I wanted to mention another variety of this that we can perhaps call a “rotating host model,” which I have yet to see formalized into a distinct model. The case I’m basing this on is Cultural Anthropology, which flipped from a subscription journal to OA in 2014. While the journal has multiple sources of revenue (society memberships, [decreasing] share of AnthroSource revenue), an increasingly important line is financial and in-kind support from the academic editors’ host institution(s), including funds to pay assistant and managing editors’ salaries (single biggest expense in publishing the journal, and increasingly not graduate students from host institutions). Since the journal flipped, the editorial teams have grown with each 4-year term (from 2 when it flipped to 7 in the incoming team). And the editorial teams now come from more institutions (3 for current team, 7 for incoming team), in part to ensure editors from less-resourced institutions aren’t excluded.

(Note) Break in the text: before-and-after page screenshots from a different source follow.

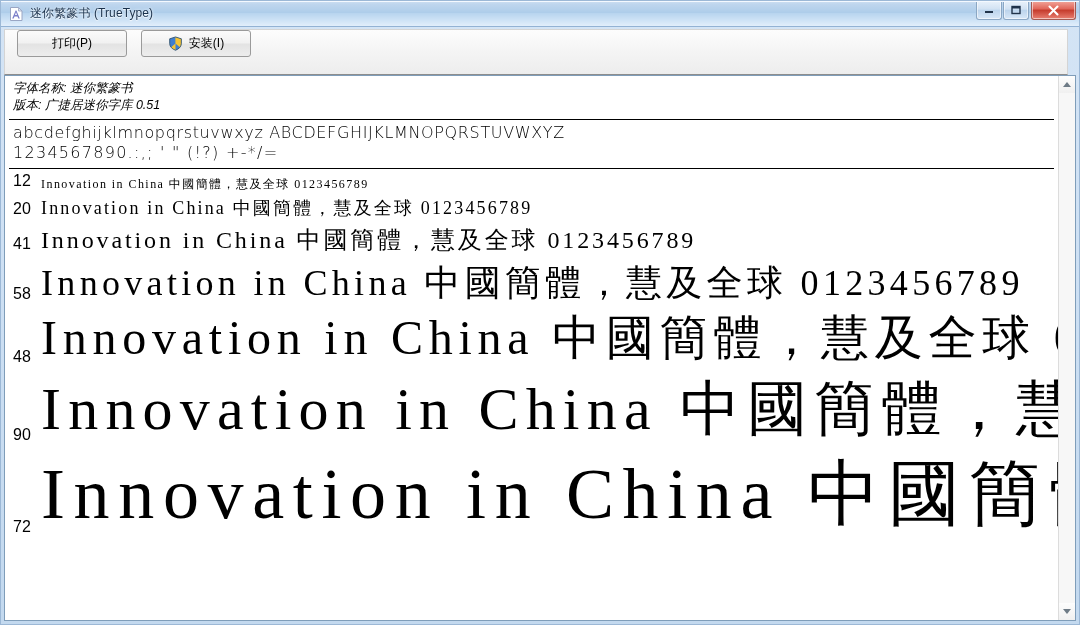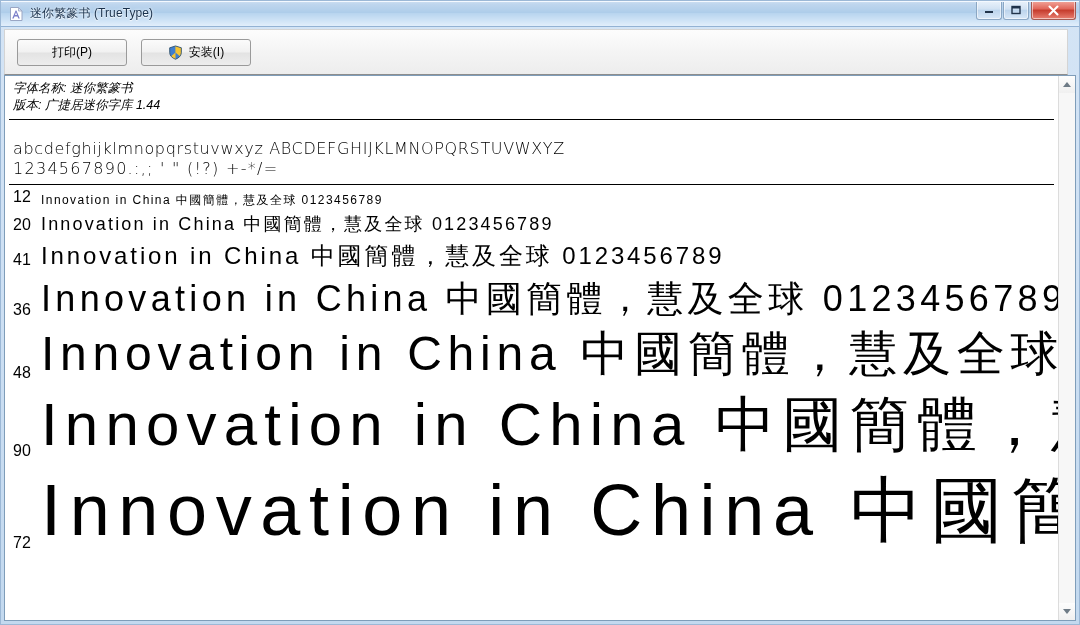--- a/index.html
+++ b/index.html
@@ -73,21 +73,21 @@
   .gl { display:block; }
 
   
   .toolbar {
     flex: 0 0 auto;
     height: 46px;
     margin: 2px 11px 0 3px;
     background: linear-gradient(to bottom, #fdfdfd 0%, #f4f4f4 50%, #ededed 100%);
     border: 1px solid #d4d4d4;
     border-bottom: 1px solid #8d8d8d;
-    display: flex; align-items: center;
+    display: flex; align-items: flex-start;
     padding-left: 12px;
     gap: 14px;
   }
   .tbtn {
     height: 27px;
     min-width: 110px;
     padding: 0 10px;
     border: 1px solid #9a9a9a;
     border-radius: 3px;
     background: linear-gradient(to bottom, #fbfbfb 0%, #f1f1f1 48%, #e3e3e3 52%, #ededed 100%);
@@ -139,21 +139,20 @@
   
   .specimen {
     font-family: "DejaVu Sans", sans-serif;
     font-weight: 300;
     color: #000;
     white-space: nowrap;
     letter-spacing: 0.04em;
   }
   .alpha-block {
     padding: 3px 0 0 8px;
-    margin-top: 16px;
   }
   .alpha-block .specimen {
     display: block;
     line-height: 20px;
   }
   .alpha1 { font-size: 16px; }
   .alpha2 { font-size: 16px; letter-spacing: 0.08em; }
 
   .sample-rows { position: relative; }
   .srow {
@@ -171,21 +170,21 @@
     width: 28px;
     flex: 0 0 28px;
     line-height: 1;
     padding-bottom: 2px;
   }
   .stext {
     flex: 1 1 auto;
     overflow: hidden;
     line-height: 1.18;
   }
-  .cjk { font-family: Liberation Sans, sans-serif; letter-spacing: 0.12em; }
+  .cjk { font-family: Liberation Serif, serif; letter-spacing: 0.12em; }
 
   
   .vscroll {
     flex: 0 0 17px;
     width: 17px;
     background: #f0f0f0;
     border-left: 1px solid #dcdcdc;
     display: flex; flex-direction: column;
     position: relative;
   }
@@ -255,21 +254,21 @@
       </span>
       <span>安装(I)</span>
     </div>
   </div>
 
   <div class="content-wrap">
     <div class="preview">
 
       <div class="info">
         <div>字体名称: 迷你繁篆书</div>
-        <div>版本: 广捷居迷你字库 1.44</div>
+        <div>版本: 广捷居迷你字库 0.51</div>
       </div>
 
       <hr class="hr">
 
       <div class="alpha-block">
         <span class="specimen alpha1">abcdefghijklmnopqrstuvwxyz ABCDEFGHIJKLMNOPQRSTUVWXYZ</span>
         <span class="specimen alpha2">1234567890.:,;  '  "  (!?)  +-*/=</span>
       </div>
 
       <hr class="hr">
@@ -285,21 +284,21 @@
           <span class="ssize">20</span>
           <span class="stext specimen cjk" style="font-size:18px">Innovation in China 中國簡體，慧及全球 0123456789</span>
         </div>
 
         <div class="srow" style="height:35px">
           <span class="ssize">41</span>
           <span class="stext specimen cjk" style="font-size:24px">Innovation in China 中國簡體，慧及全球 0123456789</span>
         </div>
 
         <div class="srow" style="height:50px">
-          <span class="ssize">36</span>
+          <span class="ssize">58</span>
           <span class="stext specimen cjk" style="font-size:36px">Innovation in China 中國簡體，慧及全球 0123456789</span>
         </div>
 
         <div class="srow" style="height:63px">
           <span class="ssize">48</span>
           <span class="stext specimen cjk" style="font-size:48px">Innovation in China 中國簡體，慧及全球 0123456789</span>
         </div>
 
         <div class="srow" style="height:78px">
           <span class="ssize">90</span>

While it would be hard to rotate infrastructural support with each editorial transition, I do see the rotating host model as one way for institutions to both support non-APC OA publishing, and to distribute the cost of that support across different institutions over time.
that’s super interesting—you’re right I hadn’t thought of it. Of course the issue you raise is a significant one (as it is for single-host model): that folks from resourced places are more attractive for the roles, or in certain cases the *only* ones for the roles. But it’s also a good and necessary model and one that, as you say, spreads the cost around.
This is an excellent point concerning the MAFE. Some institutions have a labor shortage while being able to free up some funds, and others have the inverse problem. (And some, of course, have both.) So noting the relative ease of coordination is great.
When coordinating matches along the lines of values, I also like that you point out another important aspect of this model: securing multi-year commitments. It can be a real worry if university/library administrations change, e.g., if a project will continue. But having a multi-year agreement will reduce that worry.
Do you think this model would also work well for existing journals that wish to flip to OA while also significantly overhauling their infrastructure? That can make an established journal seem much more like a new journal — and I wonder your thoughts on this.
Thanks so much for this comment, Colleen, and sorry that I didn’t see it until now. I really do think this would work for journals looking to flip, or which have recently flipped. In fact, one of the two journals in the OACIP pilot is a flipped journal, and they were fully funded.